School of Electronic and Information Engineering South China University of Technology Guangzhou Guangdong 510641 China
Peng Cheng Laboratory Shenzhen Guangdong 518000 China
无监督域适应解决了在未标记的目标域中对数据进行分类的问题,给定标记的源域数据共享一个公共标签空间但遵循不同的分布。大多数最近的方法都采用显式对齐两个域之间的特征分布的方法。不同的是,在域适应性的基本假设的推动下,我们将域适应问题重新转换为目标数据的判别聚类,给定密切相关的标记源数据提供的强特权信息。从技术上讲,我们使用基于熵最小化的稳健变体的聚类目标,该变体自适应地过滤目标数据、类似 Fisher 的软标准以及通过质心分类的聚类排序。为了提取用于目标聚类的判别源信息,我们建议在标记的源数据上使用并行的、有监督的学习目标来联合训练网络。我们将用于域适应的蒸馏判别聚类方法称为 DisClusterDA。我们还给出了几何直觉,说明了 DisClusterDA 的组成目标如何帮助学习分类明智的纯、紧凑的特征分布。我们对五个流行的基准数据集进行了仔细的消融研究和广泛的实验,其中包括一个多源域适应数据集。基于常用的骨干网络,DisClusterDA 在这些基准上优于现有方法。有趣的是,在我们的 DisClusterDA 框架中,
Unsupervised domain adaptation addresses the problem of classifying data in an unlabeled target domain, given labeled source domain data that share a common label space but follow a different distribution. Most of the recent methods take the approach of explicitly aligning feature distributions between the two domains. Differently, motivated by the fundamental assumption for domain adaptability, we re-cast the domain adaptation problem as discriminative clustering of target data, given strong privileged information provided by the closely related, labeled source data. Technically, we use clustering objectives based on a robust variant of entropy minimization that adaptively filters target data, a soft Fisher-like criterion, and additionally the cluster ordering via centroid classification. To distill discriminative source information for target clustering, we propose to jointly train the network using parallel, supervised learning objectives over labeled source data.
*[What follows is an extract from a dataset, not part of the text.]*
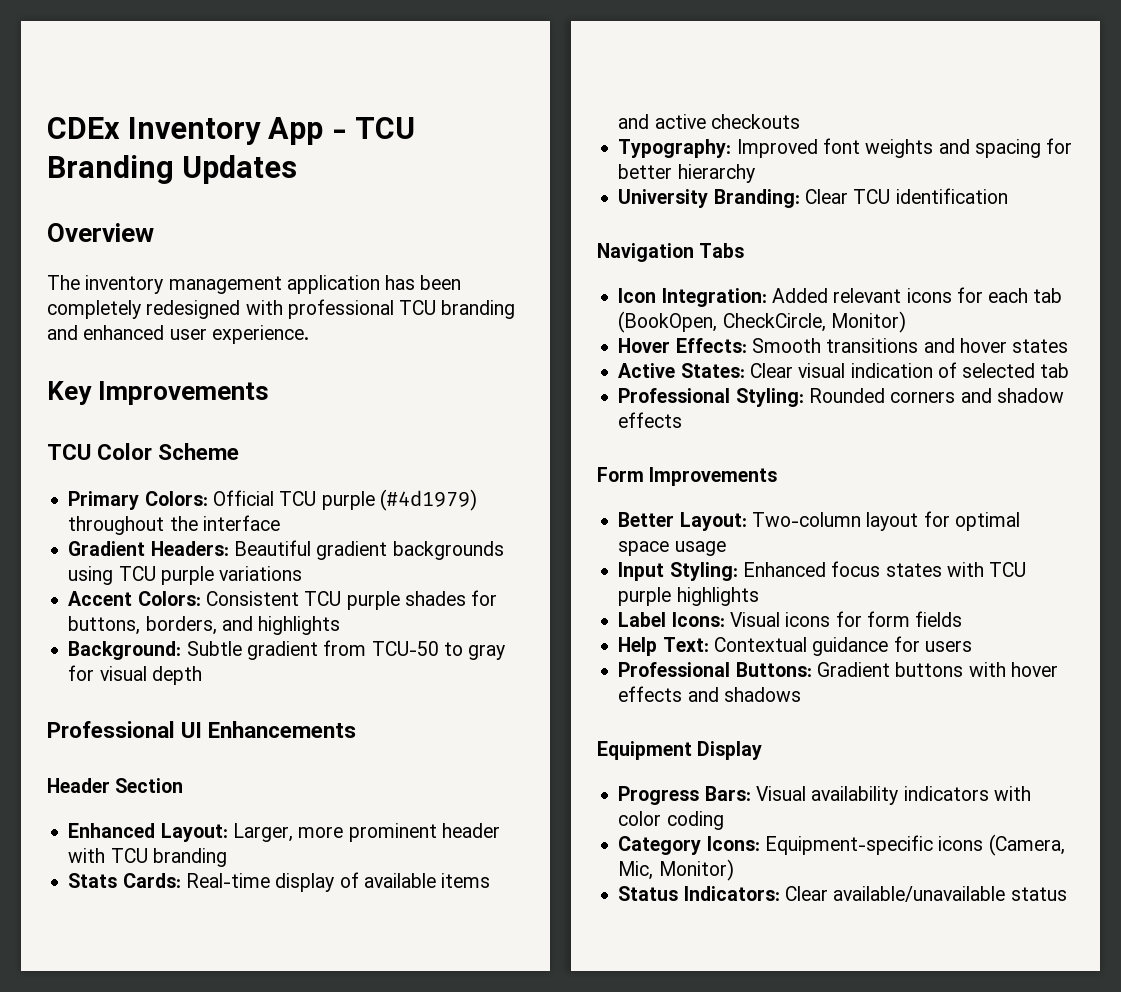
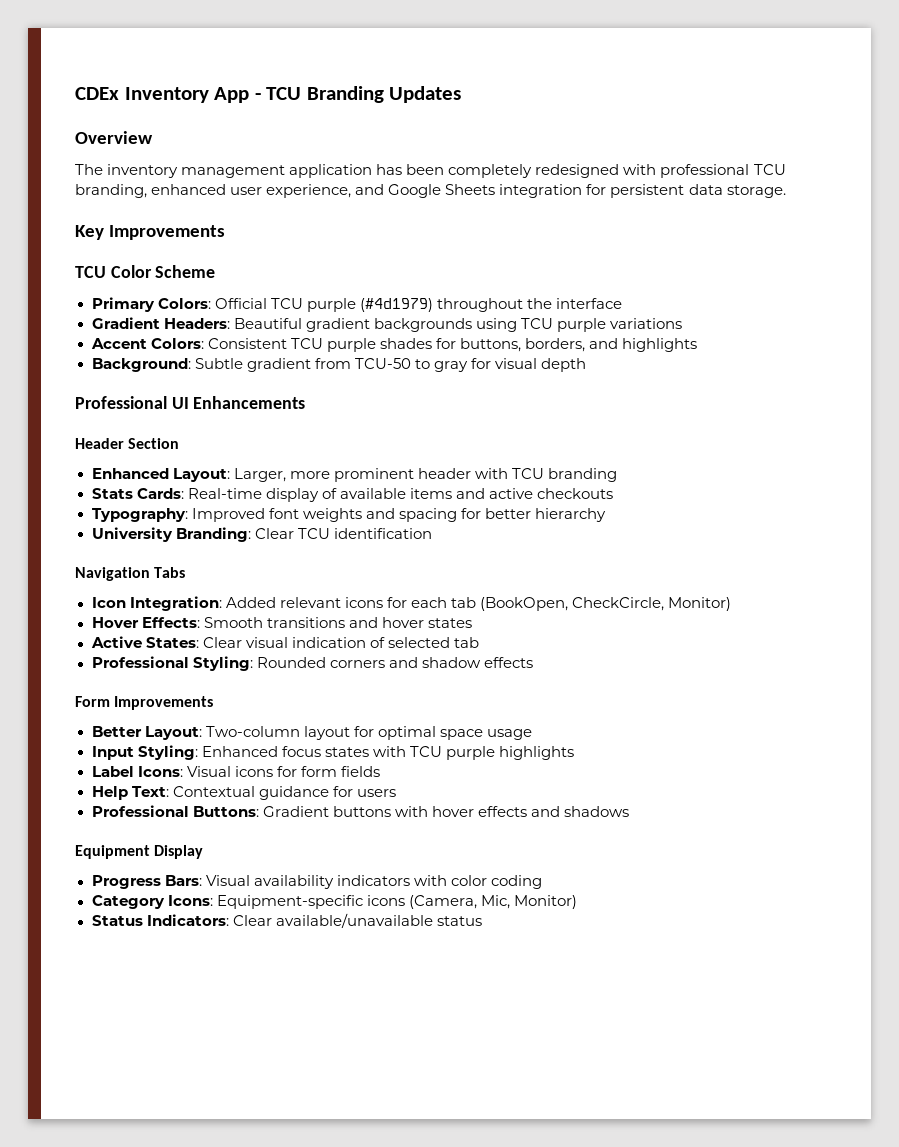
- The inventory management application has been completely redesigned with professional TCU branding and enhanced user experience.
+ The inventory management application has been completely redesigned with professional TCU branding, enhanced user experience, and Google Sheets integration for persistent data storage.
We term our method of distilled discriminative clustering for domain adaptation as DisClusterDA. We also give geometric intuition that illustrates how constituent objectives of DisClusterDA help learn class-wisely pure, compact feature distributions. We conduct careful ablation studies and extensive experiments on five popular benchmark datasets, including a multi-source domain adaptation one. Based on commonly used backbone networks, DisClusterDA outperforms existing methods on these benchmarks. It is also interesting to observe that in our DisClusterDA framework, adding an additional loss term that explicitly learns to align class-level feature distributions across domains does harm to the adaptation performance, though more careful studies in different algorithmic frameworks are to be conducted.